The cost of hiring ships to haul liquefied natural gas may exceed $100,000 a day for the first time since 2003 as Japanese demand for the fuel expands, according to Arctic Securities ASA.
Rental rates for charters lasting up to one year will average $110,000 daily next year and $125,000 in 2013, said Erik Nikolai Stavseth, an analyst at Arctic in Oslo. Golar LNG Ltd., led by Norway-born billionaire John Fredriksen, is seeking $125,000 a day for its new vessels, Stavseth said by phone yesterday. Stena Bulk aims to rent out the Stena Crystal Sky for more than $100,000, Senior Vice President Kim Ullman said.
“We have a great chance we can do that,” Ullman said by phone yesterday from Gothenburg, Sweden, where Stena Bulk is based. It’s seeking a charter rate five times higher than those for similar “short-term” bookings 13 months ago, he said.
Rental rates are climbing because Japan’s LNG demand strengthened after March’s earthquake and tsunami caused nuclear power plants to close, Lorentzen & Stemoco AS said in a June 22 report. Qatar struggled to find enough vessels to haul its exports of the fuel, the Oslo-based shipbroker said. Most of the tankers are hired under multiyear contracts, it said.

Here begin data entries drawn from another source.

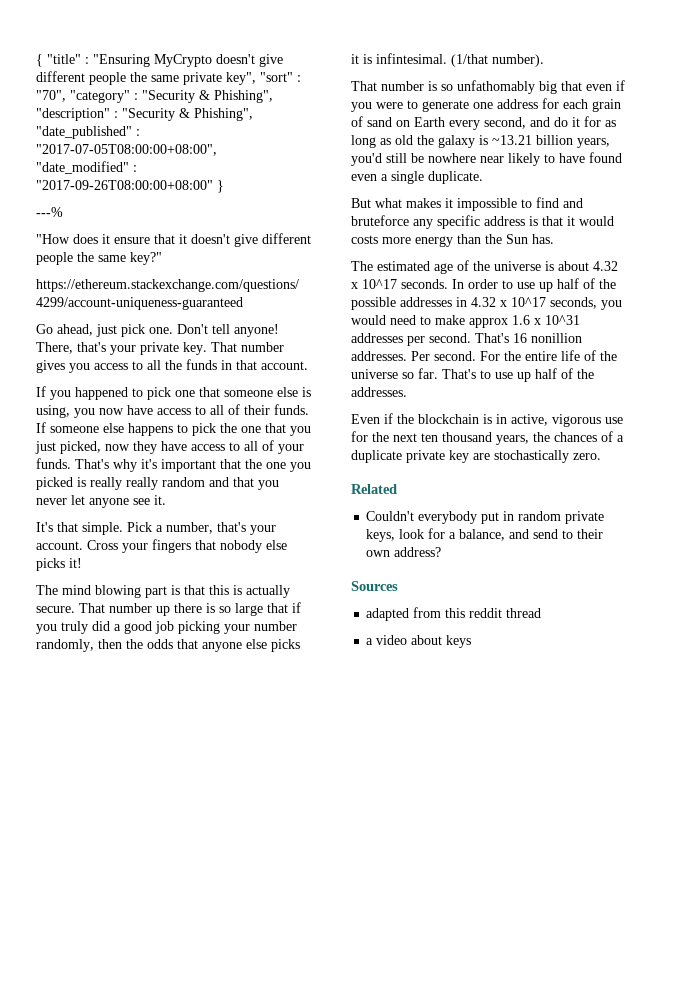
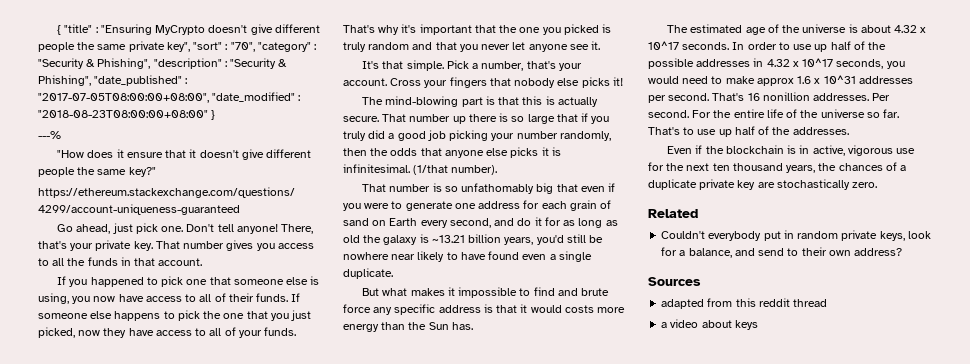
[36,180,213,190] "2017-09-26T08:00:00+08:00" -> [38,110,208,118] "2018-08-23T08:00:00+08:00"
[90,477,158,490] really really -> [343,42,366,52] truly
[62,585,141,598] mind blowing -> [385,96,459,107] mind-blowing
[376,53,447,64] infintesimal. -> [343,164,410,173] infinitesimal.
[351,215,409,226] bruteforce -> [581,288,610,296] [343,304,371,313] brute force

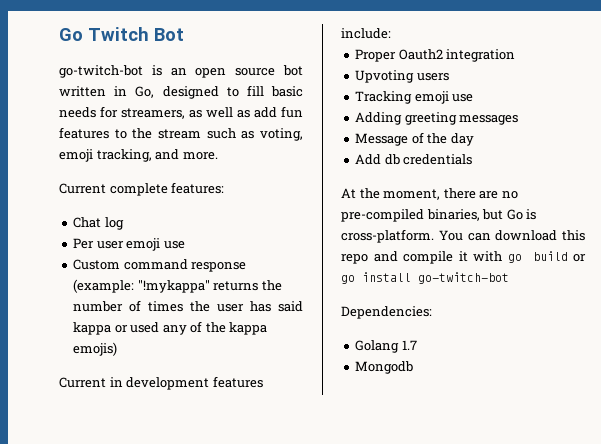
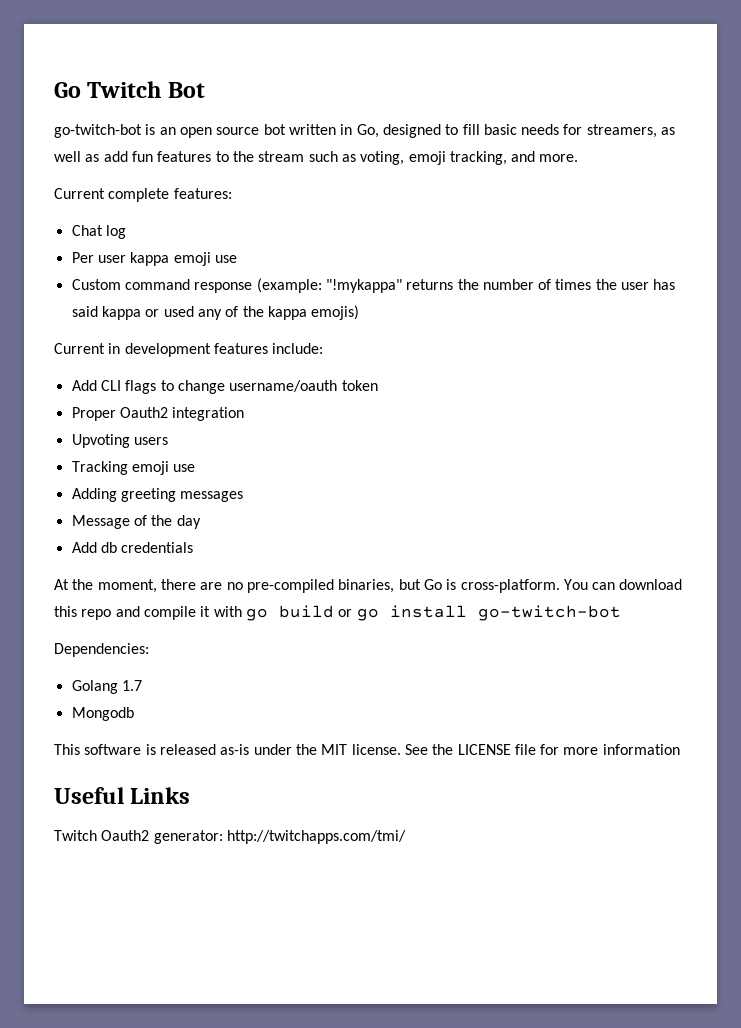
(124, 245) none -> [130,252,170,266] kappa
(391, 33) none -> [71,380,378,394] // Add CLI flags to change username/oauth token
(414, 367) none -> [54,744,680,755] [54,787,191,804] [54,830,406,844] // This software is released as-is under the MIT license. See the LICENSE file for more information // Useful Links // Twitch Oauth2 generator: http://twitchapps.com/tmi/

“There’s not much to pick up or choose from now,” Knut Stangbye Olsen, a shipping analyst with Lorentzen & Stemoco, said by phone. “It’s a completely different market from the first half of 2010.”
20-Year Contracts
Charter costs for LNG carriers last topped $100,000 between 2000 and 2003, Arctic’s Stavseth said. About 75 percent of the vessels ply dedicated trading routes under contracts lasting 20 years or more, according to Lorentzen & Stemoco.
Golar LNG Chief Executive Officer Tor Olav Troim discussed expected returns at a forum in New York last week, Stavseth said. Chief Financial Officer Graham Robjohns declined to comment when contacted by phone on June 24.
The daily hire cost for an LNG tanker with a capacity of 145,000 cubic meters (5.1 million cubic feet) exceeded $90,000, HSBC Shipping Services Ltd. said in a report e-mailed June 24. That compares with $20,000 in the first half of 2010, it said.
Qatar, the world’s biggest LNG producer, exported a record 997,000 metric tons of the fuel to Japan in April, according to Bloomberg data supplied by New York energy consultancy Poten & Partners. That made the Asian nation the largest consumer of the Middle East country’s gas.
Demand for Gas
Natural-gas usage may rise more than 50 percent by 2035 from last year, overtaking coal as the second-most-used fuel, the International Energy Agency said June 6. LNG trade was about 300 billion cubic meters in 2010 and will increase by 80 billion cubic meters by 2015, according to Lorentzen & Stemoco.
The forecasts have prompted vessel owners to sign contracts for more than 20 new ships in the last three months, swelling the number on order at shipyards to 47, the shipbroker said. The new vessels were ordered “speculatively,” meaning no contracts have been signed with LNG producers to hire the ships, according to the report.
Stena Crystal Sky is one of three LNG carriers purchased by Stena Bulk in May for $700 million and will be ready for service as of the middle of July, according to Ullman. The ship can carry 174,000 cubic meters of the fuel.
Golar LNG said April 12 it had contracted with Samsung Heavy Industries Co. to build four LNG carriers for $800 million, with an option for four more vessels. The shipper said in the following week it acquired contracts with Samsung to build two more of the vessels, costing $400 million.